Körpecik bir fidandın, yaslandın omuzuma, kırmadım.
Kokunu büyüttüm, tadını, yağmurda seninle ıslandım.
Zaman akıp giderken, deliler gibi sevindim adına.
O körpe bedenin, şiirleşiyordu her sözcükle, inanamadım.

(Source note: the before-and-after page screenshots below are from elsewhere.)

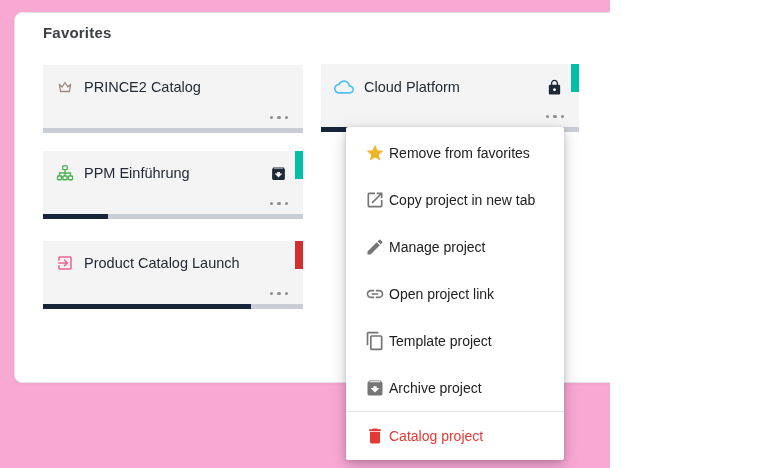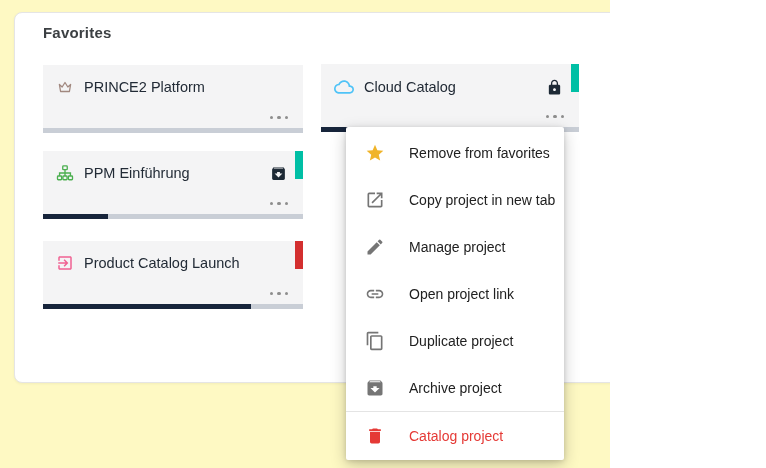--- a/index.html
+++ b/index.html
@@ -1,18 +1,18 @@
 <!DOCTYPE html>
 <html><head>
 <meta charset="utf-8">
 <style>
   * { box-sizing: border-box; margin: 0; padding: 0; }
   html,body { background:#fff; }
   body { font-family:"Liberation Sans", sans-serif; }
-  .stage { position:relative; width:610px; height:468px; background:#fef9c3; overflow:hidden; }
+  .stage { position:relative; width:610px; height:468px; background:#f9a8d4; overflow:hidden; }
 
   
   .panel { position:absolute; left:14px; top:12px; width:736px; height:371px;
            background:#fff; border:1px solid #e5e5e5; border-radius:8px;
            box-shadow:0 1px 3px rgba(0,0,0,.05); }
   .panel-title { position:absolute; left:28px; top:11px; font-size:15px;
                  font-weight:600; color:#3c4043; letter-spacing:.2px; }
   .dots { display:flex; align-items:center; gap:4px; background:none; border:0;
           padding:4px; cursor:pointer; }
   .dots i { display:block; width:4px; height:4px; border-radius:50%; background:#8d8d8d; }
@@ -29,21 +29,21 @@
   .card-more { position:absolute; right:11px; bottom:10px; }
   .card-more i { width:3.5px; height:3.5px; }
   .tab { position:absolute; top:0; right:0; width:8px; height:28px; }
   .progress { position:absolute; left:0; bottom:0; width:100%; height:5px; }
   .fill { height:100%; }
 
   
   .menu { position:absolute; left:346px; top:127px; width:218px; z-index:5;
           background:#fff; border-radius:2px; padding:2px 0 1px 0;
           box-shadow:0 5px 16px rgba(0,0,0,.22), 0 1px 5px rgba(0,0,0,.14); }
-  .mi { display:flex; align-items:center; gap:24px; height:47px;
+  .mi { display:flex; align-items:center; gap:4px; height:47px;
         padding:0 14px 0 19px; cursor:pointer; }
   .micon { display:flex; flex:0 0 auto; }
   .mlabel { font-size:14px; color:#212121; white-space:nowrap; }
   .mdiv { height:1px; background:#e4e4e4; }
 </style>
 </head>
 <body>
 
 <div class="stage">
 
@@ -55,41 +55,41 @@
         <i></i>
       </button>
 
     <article class="card" style="left:28px;top:52px;">
       <div class="trow">
         <span class="cicon" style="color: rgb(161, 136, 127);">
           <svg width="18" height="18" viewBox="0 0 24 24" fill="none" stroke="currentColor" stroke-width="1.7" stroke-linejoin="round">
               <path d="M4.5 8.5 8.2 12 12 6l3.8 6 3.7-3.5-1.6 9.5H6.1z"></path>
             </svg>
         </span>
-        <span class="ctitle">PRINCE2 Platform</span>
+        <span class="ctitle">PRINCE2 Catalog</span>
       </div>
       <button class="dots card-more">
           <i></i>
           <i></i>
           <i></i>
         </button>
       <div class="progress" style="background-color: rgb(201, 206, 214);">
         <div class="fill" style="background-color: rgb(23, 37, 59); width: 0%;"></div>
       </div>
     </article>
 
     <article class="card" style="left:306px;top:51px;width:258px;">
       <div class="tab" style="background-color: rgb(0, 191, 165);"></div>
       <div class="trow">
         <span class="cicon" style="color: rgb(79, 195, 247);">
           <svg width="20" height="20" viewBox="0 0 24 24" fill="currentColor">
               <path d="M19.35 10.04C18.67 6.59 15.64 4 12 4 9.11 4 6.6 5.64 5.35 8.04 2.34 8.36 0 10.91 0 14c0 3.31 2.69 6 6 6h13c2.76 0 5-2.24 5-5 0-2.64-2.05-4.78-4.65-4.96zM19 18H6c-2.21 0-4-1.79-4-4s1.79-4 4-4h.71C7.37 7.69 9.48 6 12 6c3.04 0 5.5 2.46 5.5 5.5v.5H19c1.66 0 3 1.34 3 3s-1.34 3-3 3z"></path>
             </svg>
         </span>
-        <span class="ctitle">Cloud Catalog</span>
+        <span class="ctitle">Cloud Platform</span>
         <span class="spacer"></span>
         <span class="chip" style="color: rgb(29, 41, 53);">
           <svg width="17" height="17" viewBox="0 0 24 24" fill="currentColor">
               <path d="M18 8h-1V6c0-2.76-2.24-5-5-5S7 3.24 7 6v2H6c-1.1 0-2 .9-2 2v10c0 1.1.9 2 2 2h12c1.1 0 2-.9 2-2V10c0-1.1-.9-2-2-2zm-6 9c-1.1 0-2-.9-2-2s.9-2 2-2 2 .9 2 2-.9 2-2 2zm3.1-9H8.9V6c0-1.71 1.39-3.1 3.1-3.1 1.71 0 3.1 1.39 3.1 3.1v2z"></path>
             </svg>
         </span>
       </div>
       <button class="dots card-more">
           <i></i>
           <i></i>
@@ -188,21 +188,21 @@
       </span>
       <span class="mlabel" style="color: rgb(33, 33, 33);">Open project link</span>
     </div>
 
     <div class="mi">
       <span class="micon" style="color: rgb(117, 117, 117);">
         <svg width="20" height="20" viewBox="0 0 24 24" fill="currentColor">
             <path d="M16 1H4c-1.1 0-2 .9-2 2v14h2V3h12V1zm3 4H8c-1.1 0-2 .9-2 2v14c0 1.1.9 2 2 2h11c1.1 0 2-.9 2-2V7c0-1.1-.9-2-2-2zm0 16H8V7h11v14z"></path>
           </svg>
       </span>
-      <span class="mlabel" style="color: rgb(33, 33, 33);">Duplicate project</span>
+      <span class="mlabel" style="color: rgb(33, 33, 33);">Template project</span>
     </div>
 
     <div class="mi">
       <span class="micon" style="color: rgb(117, 117, 117);">
         <svg width="20" height="20" viewBox="0 0 24 24" fill="currentColor">
             <path d="M20.54 5.23l-1.39-1.68C18.88 3.21 18.47 3 18 3H6c-.47 0-.88.21-1.16.55L3.46 5.23C3.17 5.57 3 6.02 3 6.5V19c0 1.1.9 2 2 2h14c1.1 0 2-.9 2-2V6.5c0-.48-.17-.93-.46-1.27zM12 17.5 6.5 12H10v-2h4v2h3.5L12 17.5zM5.12 5l.81-1h12l.94 1H5.12z"></path>
           </svg>
       </span>
       <span class="mlabel" style="color: rgb(33, 33, 33);">Archive project</span>
     </div>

Narindin ve çok eskiden yaralıydın, görüyordum
Dudakların kanıyordu her acılı seslenişte
Kederleniyordum, sıktıkça sıkıyordum ellerini
Yine de bir hayır vardır diyordum bu gidişte
Sevmekten korkulacak kadar körpeydin üşüyordun
Isıta ısıta buz dağlarına döndü tüm bildiklerim
Bir gün elbet ayakların üstüne dikilecektin
Sabretmeyi seni sevme sanarak öğrendim
Ayrımına varamadım geldiğin yerlerin
Şiirin büyüyecek öykün büyüyecek derken
Şaşırdım burnun büyüdü oysa Pinokya değildin
Elimden sıyrılıp gitti o yalancı ellerin
Şimdi nerede nasıl olduğun hiç önemli değil,
Öylesine kolay ve çabuk unutuldun, yazdıkların da,
Battıkça batacaksın, ihanet ettin öyküye şiire,
Saçma sapan bir şöhret balonu adına.
Kusura bakma artık, yollarımızı ayırdı yaşam,
Yan yana yürümek olanaksız, sevmeyi öldürdün sen,
Bulunmaz bir çiçek gibi üstüne titrerken,
Hain bir bıçak gibi yüreğimden her şeyi aldın sen.